Omeza Products in Combination With Standard of Care for the Treatment of Diabetic Foot Ulcers
|The safety and scientific validity of this study is the responsibility of the study sponsor and investigators. Listing a study does not mean it has been evaluated by the U.S. Federal Government. Know the risks and potential benefits of clinical studies and talk to your health care provider before participating. Read our disclaimer for details.|
|ClinicalTrials.gov Identifier: NCT05417425|
Recruitment Status : Not yet recruiting
First Posted : June 14, 2022
Last Update Posted : September 30, 2022
|Condition or disease||Intervention/treatment||Phase|
|Diabetic Foot Ulcer||Combination Product: Omeza collagen matrix, Omeza lidocaine lavage, Omeza skin protectant||Not Applicable|
|Study Type :||Interventional (Clinical Trial)|
|Estimated Enrollment :||25 participants|
|Intervention Model:||Single Group Assignment|
|Intervention Model Description:||Open-label, single arm to evaluate efficacy in chronic, non-healing wounds.|
|Masking:||None (Open Label)|
|Official Title:||A Clinical Study Using Omeza Products in Combination With Standard of Care for the Treatment of Diabetic Foot Ulcers|
|Estimated Study Start Date :||September 2022|
|Estimated Primary Completion Date :||October 2022|
|Estimated Study Completion Date :||December 2022|
Experimental: Omeza combination therapy and SOC with total contact cast
Omeza's products were developed to utilize the benefits of essential omega fatty acids to reduce chronic inflammation and disrupt biofilm colonization commonly found in chronic wounds. The Omeza combination treatment under investigation in this study includes two over the counter (OTC) drugs, Omeza® Lidocaine Lavage and Omeza® Skin Protectant, and a 510(K) medical device, Omeza® Collagen Matrix.

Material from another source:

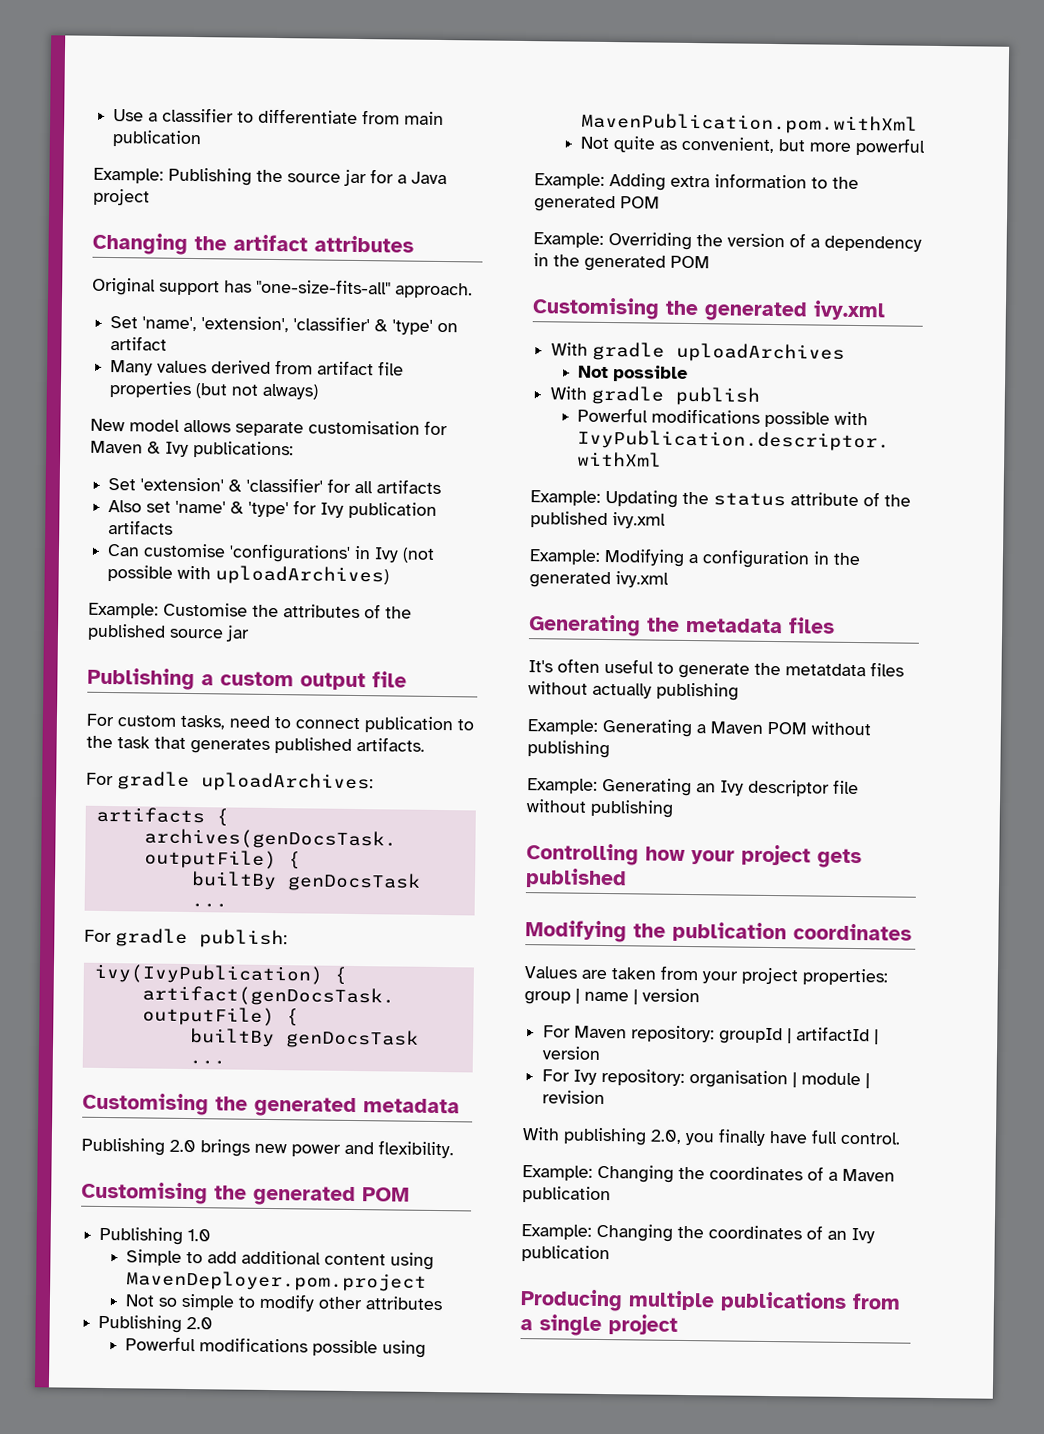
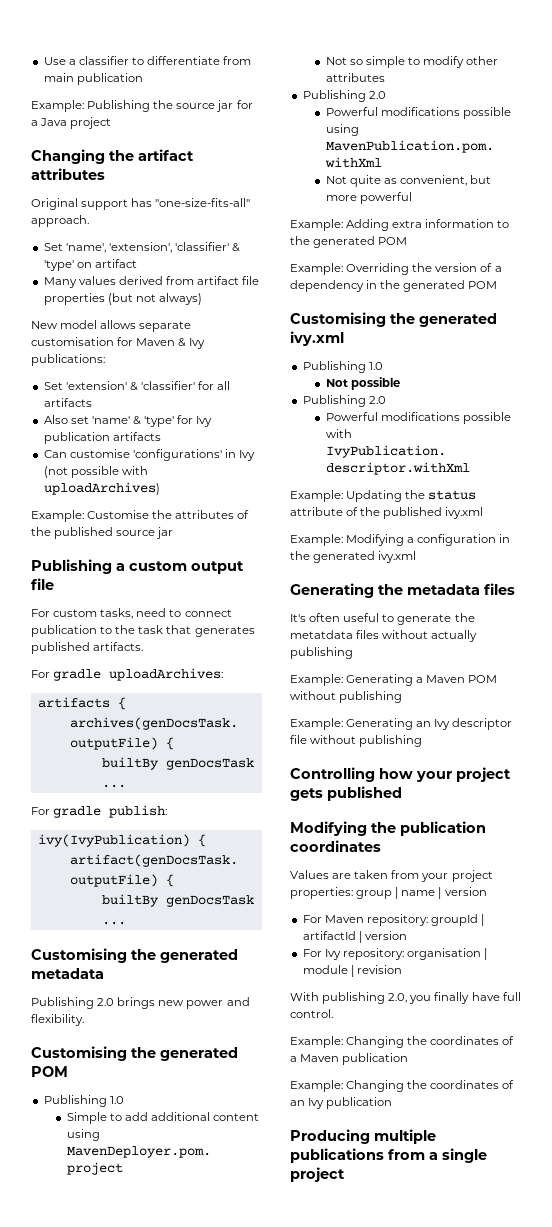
[551,341,846,363] With gradle uploadArchives -> [302,361,383,373] Publishing 1.0
[550,385,761,406] With gradle publish -> [302,395,386,407] Publishing 2.0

In combination with standard of care and total contact cast, the products will be applied on a weekly basis. There will be a 14-day screening period to assess chronicity from standard of care alone. At that time treatment will be applied weekly for 4 weeks. Further treatment will be at the discretion of the PI to continue for 8 more weeks or until wound closure.
Combination Product: Omeza collagen matrix, Omeza lidocaine lavage, Omeza skin protectant
The three omeza products were designed to be used in combination for the treatment of chronic wounds
- Percent area change after 4 weeks of treatment compared to baseline [ Time Frame: 6 weeks ]After a 2 week screening phase with standard of care and total contact casting, the wound will be measured and assessed by Tissue Analytics platform. At each treatment visit the change in the wound size and healing status will be assessed. After 4 weeks of treatment the change in wound size will be compared to baseline measurement from treatment visit 1 and the percent area reduction (PAR) recorded.
- Incidence in wound closure by week 12 of treatment [ Time Frame: 14 weeks ]Treatment will continue and measurements recorded by Tissue Analytics platform until wound closure or up to 12 weeks of treatment.
- Incidence of adverse events [ Time Frame: 14 weeks ]Safety of the products used in combination will be assessed by the PI and assesses throughout treatment for adverse events or reactions to the products.
- Change in subject's perception of pain at baseline and weekly throughout treatment [ Time Frame: 14 weeks ]Subjects will be required to assess ulcer pain at baseline and at each treatment visit by a questionnaire assessing pain on a numerical scale
- Increase in physical function and ambulation [ Time Frame: 14 weeks ]Subjects will be asked to complete a questionnaire to assess physical function and ambulation status at baseline and at each treatment visit.